The answer would depend on the context.
If you're building a thing such as a bulletin board, it makes sense to show “Content removed”-type message when a post was removed by the original author, while keeping the remaining part of the discussion untouched—doing otherwise would put the whole discussion at a mercy of the original poster, which is rarely a good thing, given that the discussion could derive a lot from its origins.
If you're building something where a reply to a post doesn't make sense without the original post, then the removal of the whole discussion makes sense. For instance, on Stack Exchange, it would be really weird to keep the answers to a question which was removed. Nevertheless, you should probably design a system where authors could still recover their replies even after the original post was removed. One of the annoying aspects of Stack Exchange is specifically the fact that a few months after you've spent half an hour writing an answer, you see the community (or the OP) remove the question, and it's very difficult to get the answer in order to copy it somewhere else.

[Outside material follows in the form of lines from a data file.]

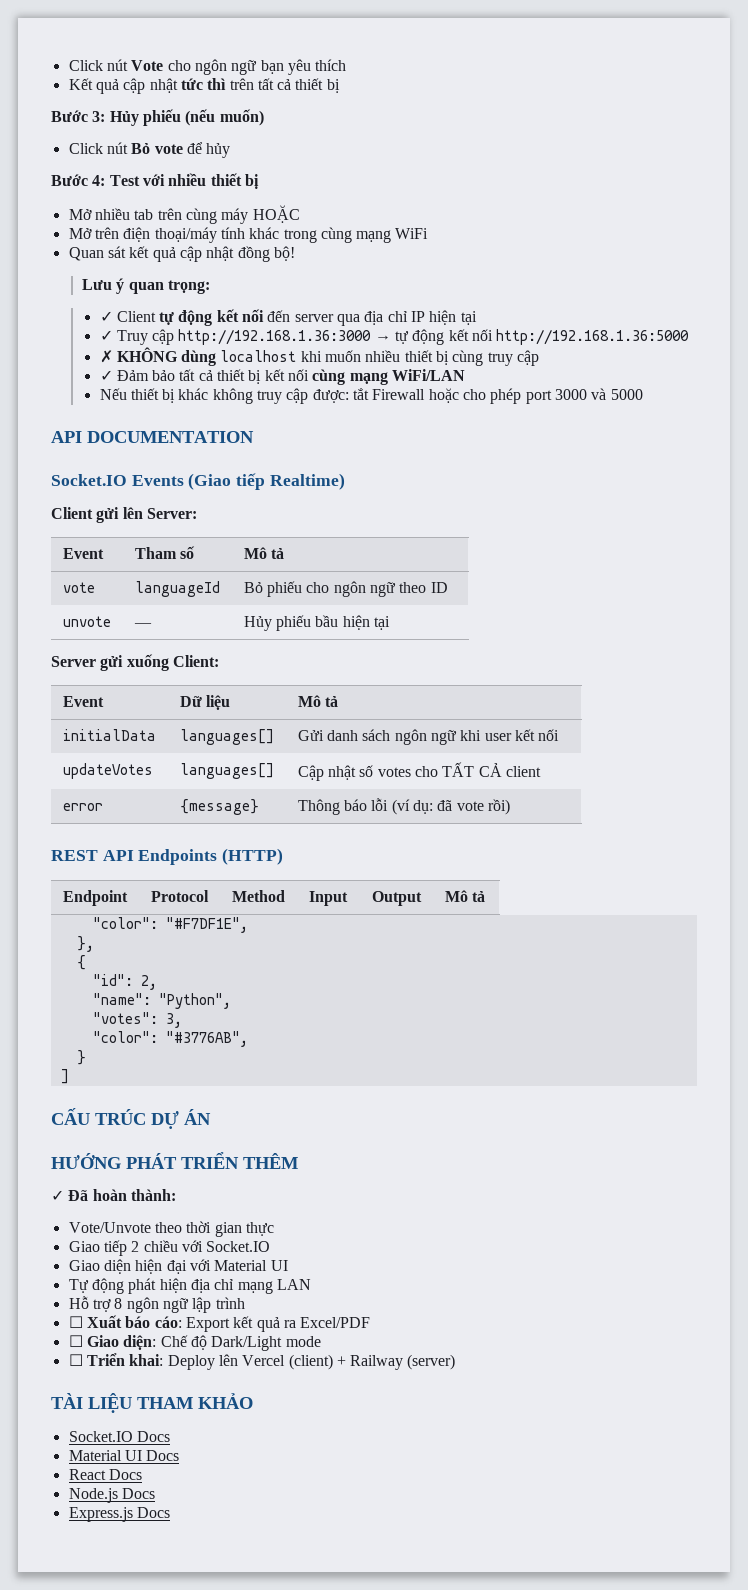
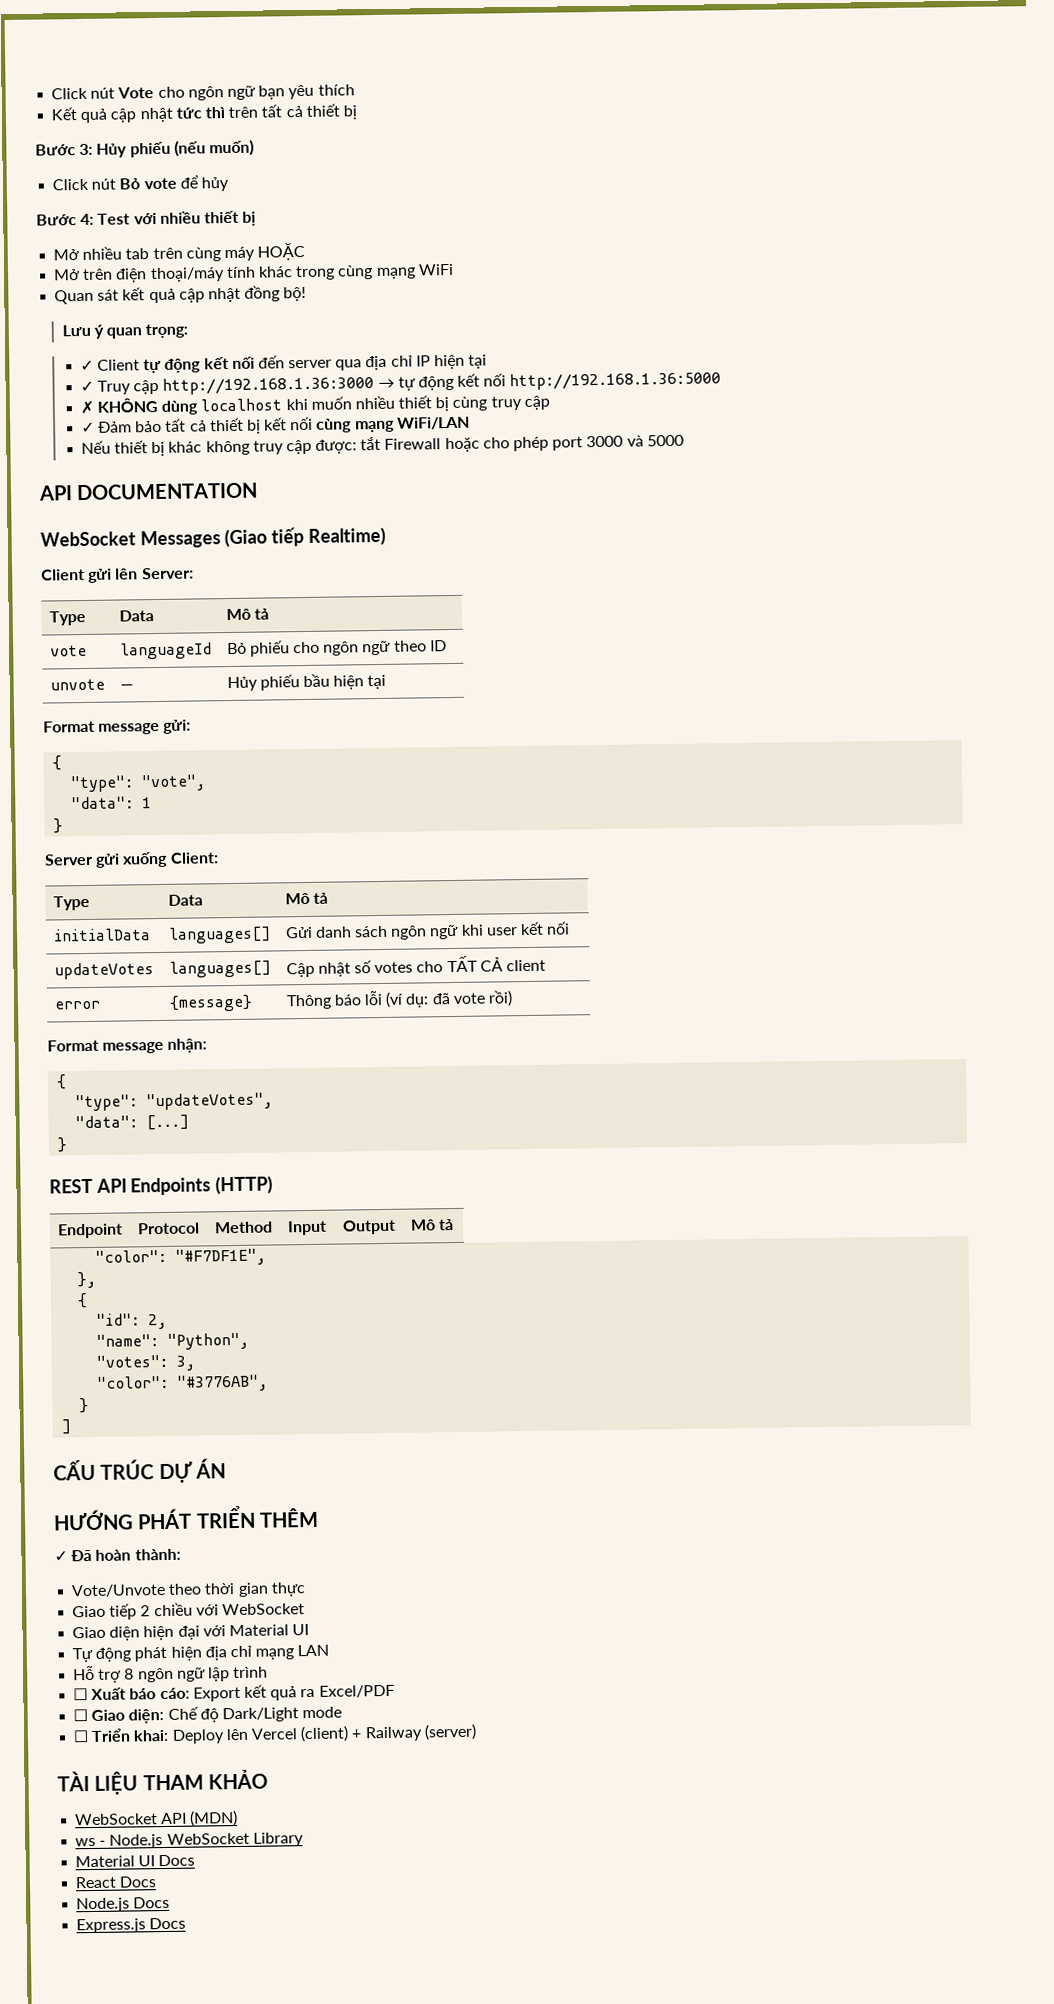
- Socket.IO Events (Giao tiếp Realtime)
+ WebSocket Messages (Giao tiếp Realtime)
  Client gửi lên Server:
- Event | Tham số | Mô tả
+ Type | Data | Mô tả
+ Format message gửi:
+ {
+ "type": "vote",
+ "data": 1
+ }
  Server gửi xuống Client:
- Event | Dữ liệu | Mô tả
+ Type | Data | Mô tả
+ Format message nhận:
+ {
+ "type": "updateVotes",
+ "data": [...]
+ }
- Giao tiếp 2 chiều với Socket.IO
+ Giao tiếp 2 chiều với WebSocket
- Socket.IO Docs
+ WebSocket API (MDN)
+ ws - Node.js WebSocket Library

Side note: if you're talking about nested comments, you're probably reasoning as a programmer. There is nothing wrong in reasoning as a programmer, unless you do it to design user interfaces. Hierarchical structures are a wrong way to show information in most cases; hierarchical bulletin boards are an excellent example of an unusable interface—unusable because being designed with programmer's logic. Unless the design was created by a professional user experience designer who is absolutely sure that hierarchical approach is the way to go, please, please, avoid this approach. There are already too many low quality user interfaces in this world.